------ Input ------

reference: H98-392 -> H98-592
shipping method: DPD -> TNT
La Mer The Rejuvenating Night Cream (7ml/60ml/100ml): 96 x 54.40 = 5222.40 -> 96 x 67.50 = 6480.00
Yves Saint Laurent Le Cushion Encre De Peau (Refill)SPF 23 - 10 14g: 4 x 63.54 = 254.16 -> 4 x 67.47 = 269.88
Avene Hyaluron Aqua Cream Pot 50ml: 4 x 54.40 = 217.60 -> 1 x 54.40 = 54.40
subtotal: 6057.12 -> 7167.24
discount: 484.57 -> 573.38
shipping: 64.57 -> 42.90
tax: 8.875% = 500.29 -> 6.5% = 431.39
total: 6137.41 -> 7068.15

------
------ Input ------

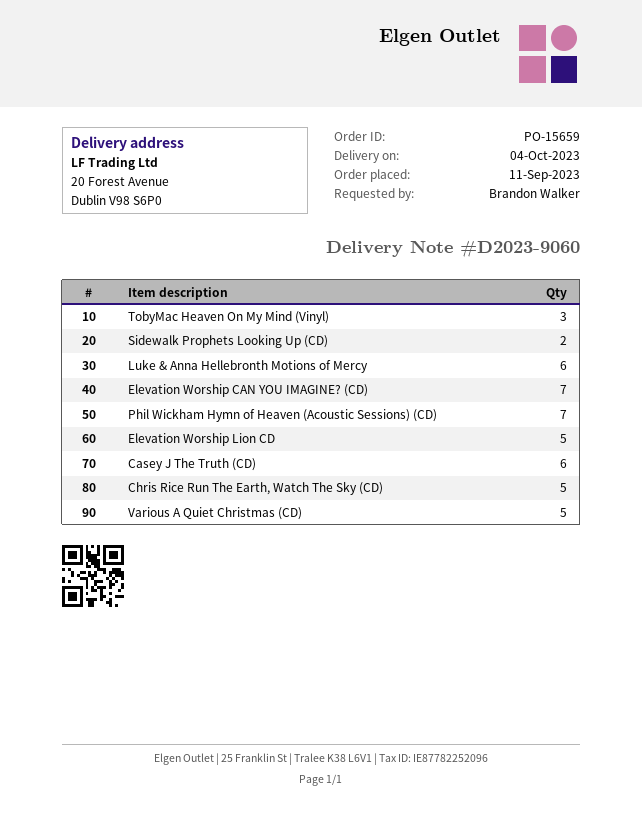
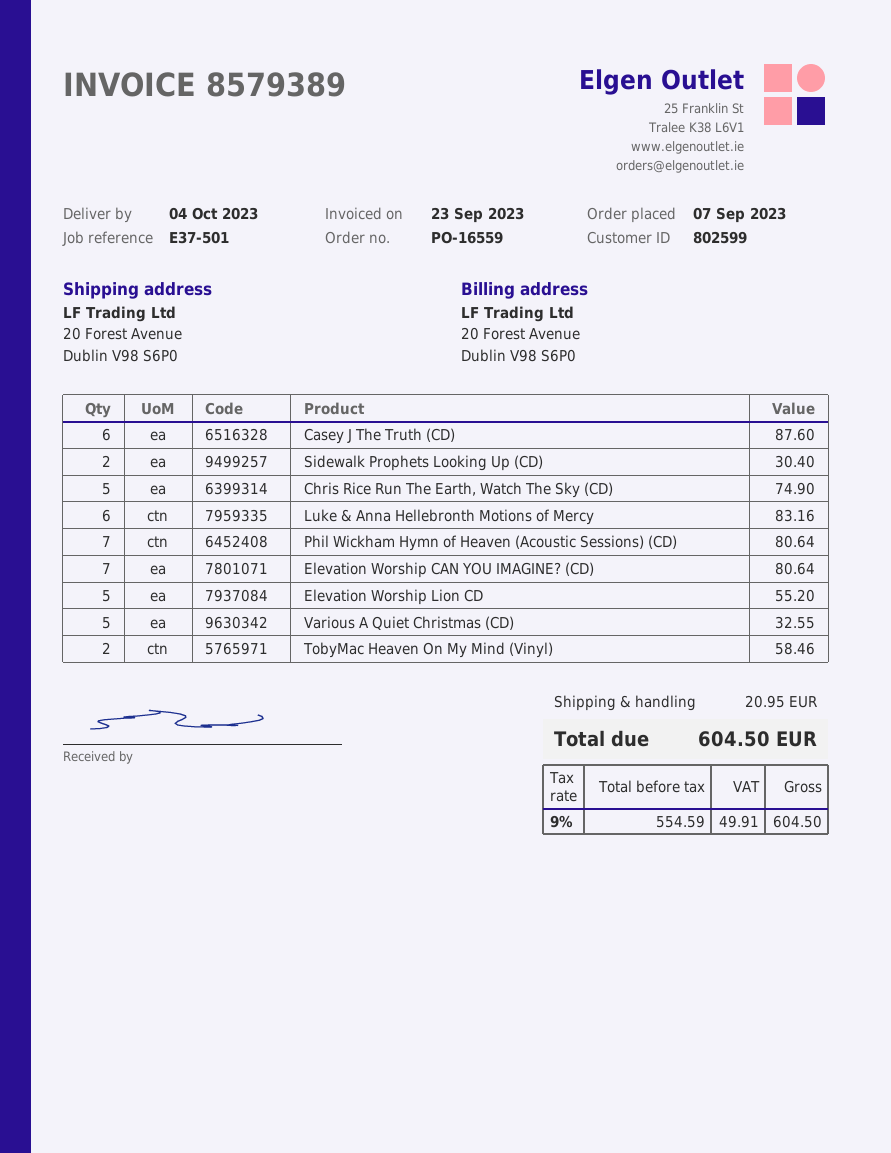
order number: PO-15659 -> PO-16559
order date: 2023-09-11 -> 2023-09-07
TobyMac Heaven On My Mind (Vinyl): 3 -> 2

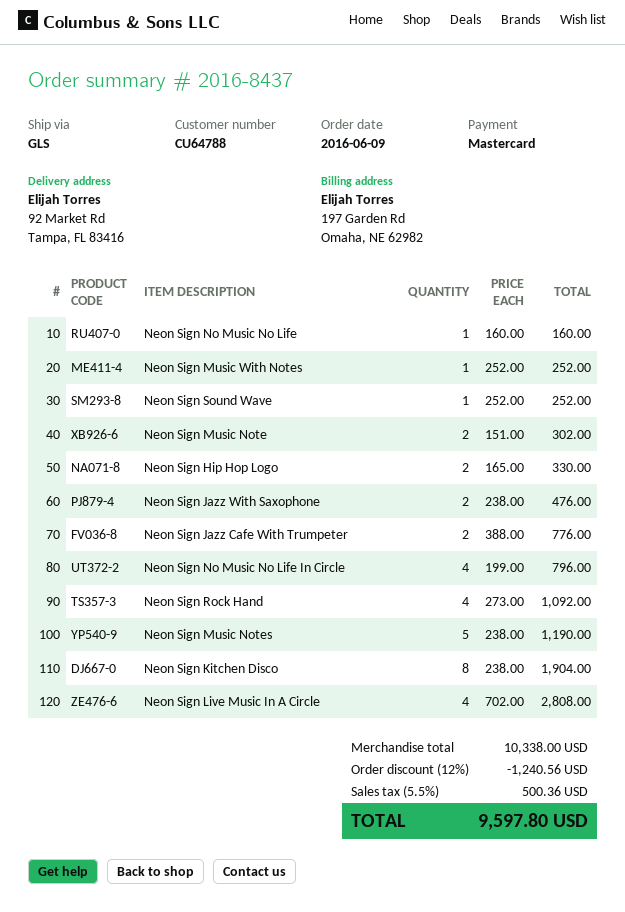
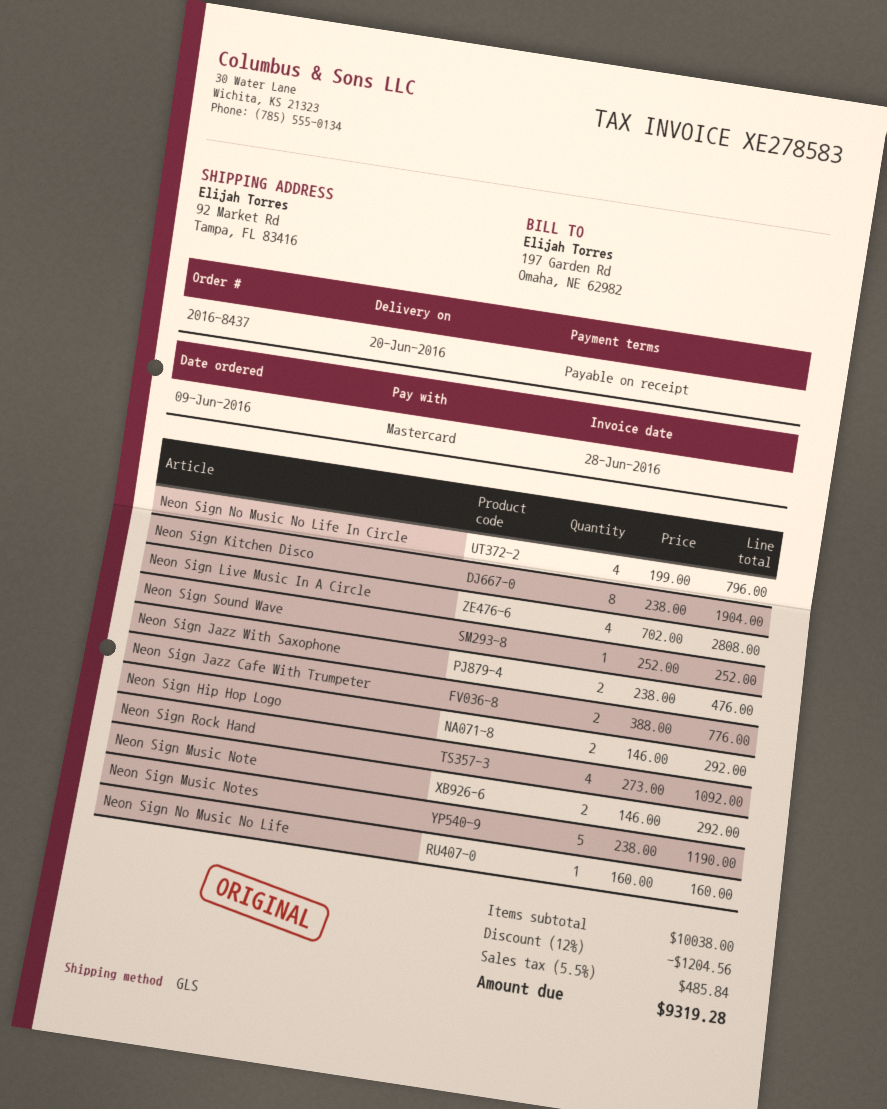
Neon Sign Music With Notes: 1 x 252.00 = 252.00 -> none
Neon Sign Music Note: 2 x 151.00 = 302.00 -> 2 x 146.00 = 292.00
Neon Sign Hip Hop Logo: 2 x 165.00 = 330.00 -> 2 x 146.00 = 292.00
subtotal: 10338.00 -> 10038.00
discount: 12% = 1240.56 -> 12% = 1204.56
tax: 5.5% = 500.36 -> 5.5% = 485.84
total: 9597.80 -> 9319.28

------
------ Input ------

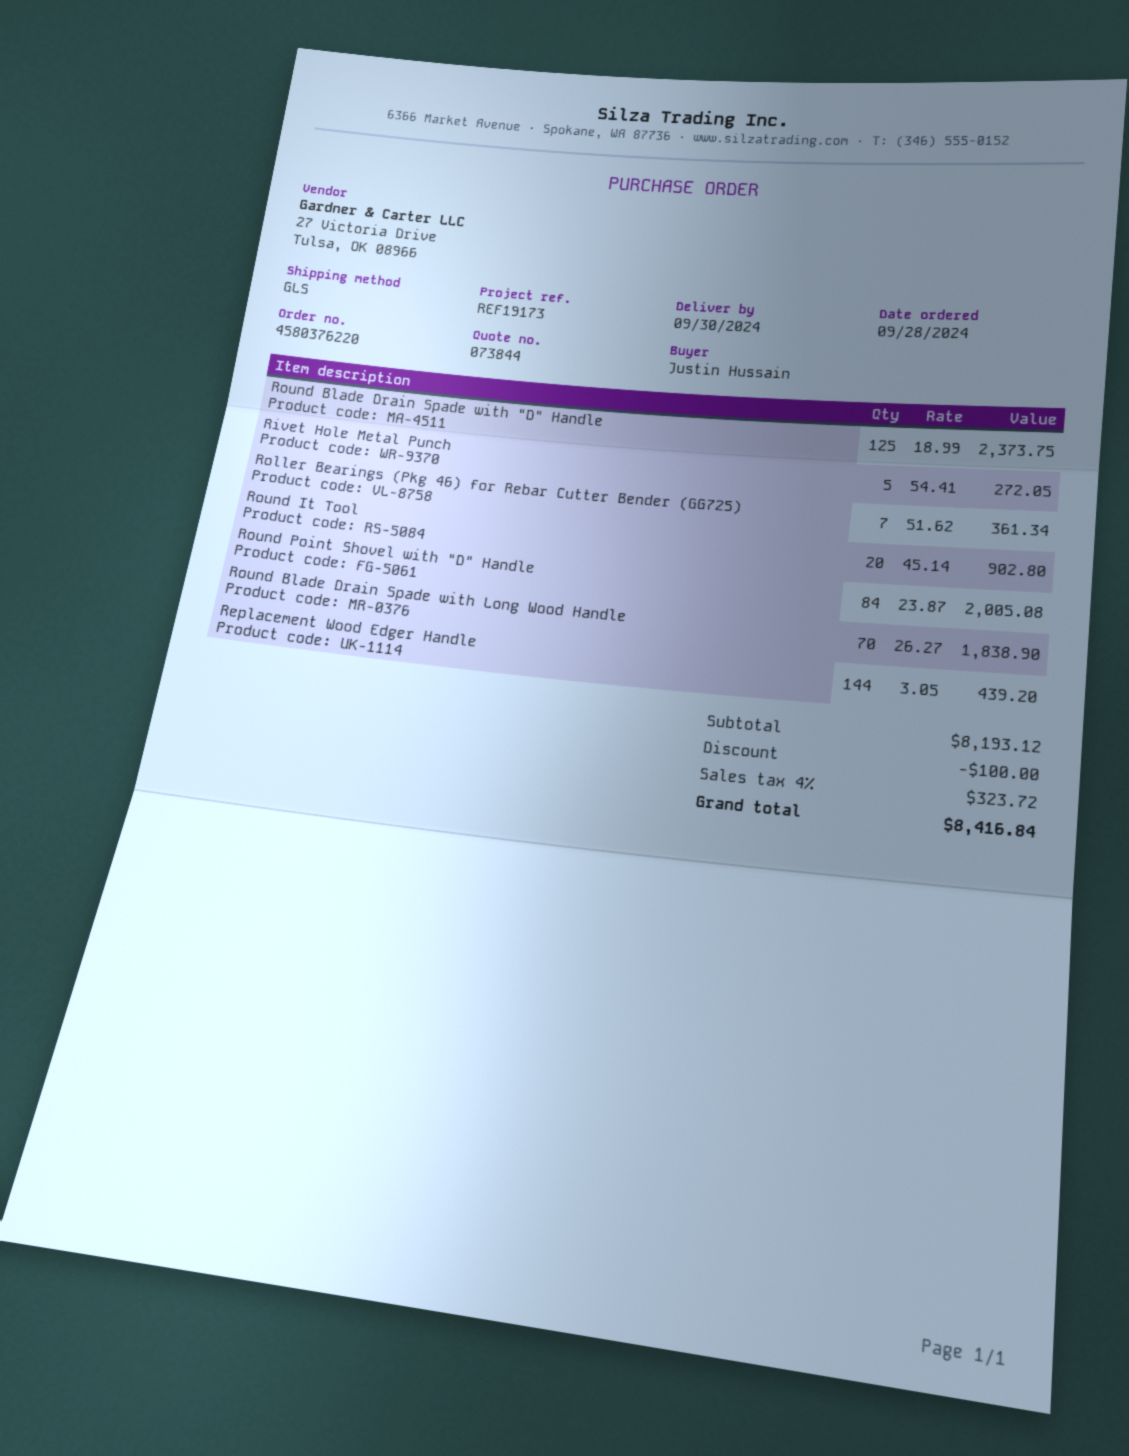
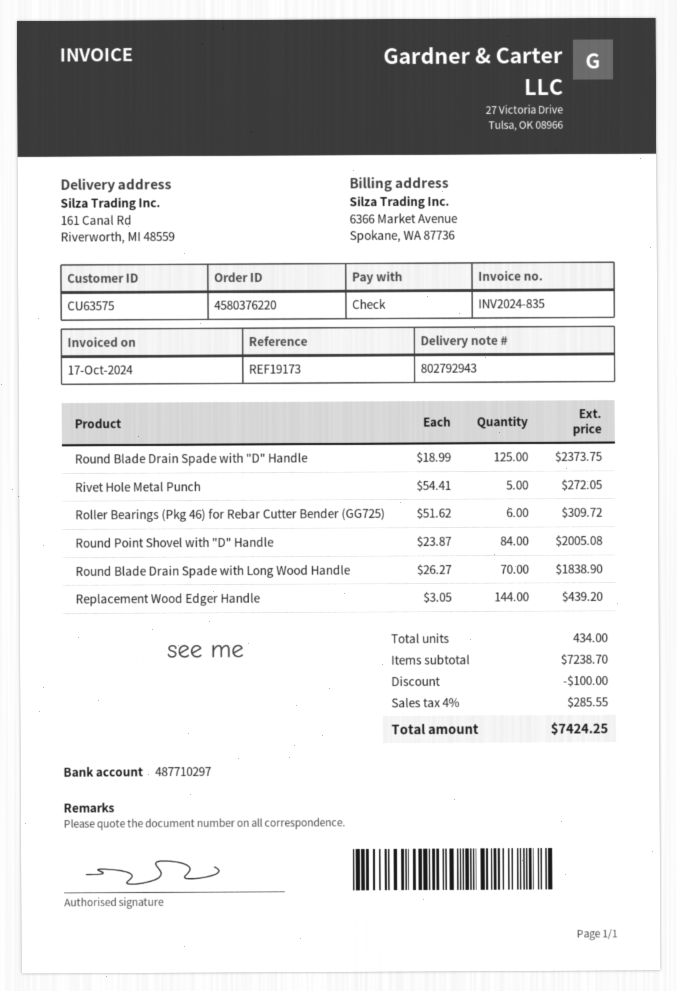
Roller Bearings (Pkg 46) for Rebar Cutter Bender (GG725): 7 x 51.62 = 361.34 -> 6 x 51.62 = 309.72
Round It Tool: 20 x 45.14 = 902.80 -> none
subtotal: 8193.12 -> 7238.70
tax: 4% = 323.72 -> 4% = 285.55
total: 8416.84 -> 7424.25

------

**Your objective:** Scan the material above line by line and report how many lines contain the word "order", nothing further.

**Solution to the exercise:** 2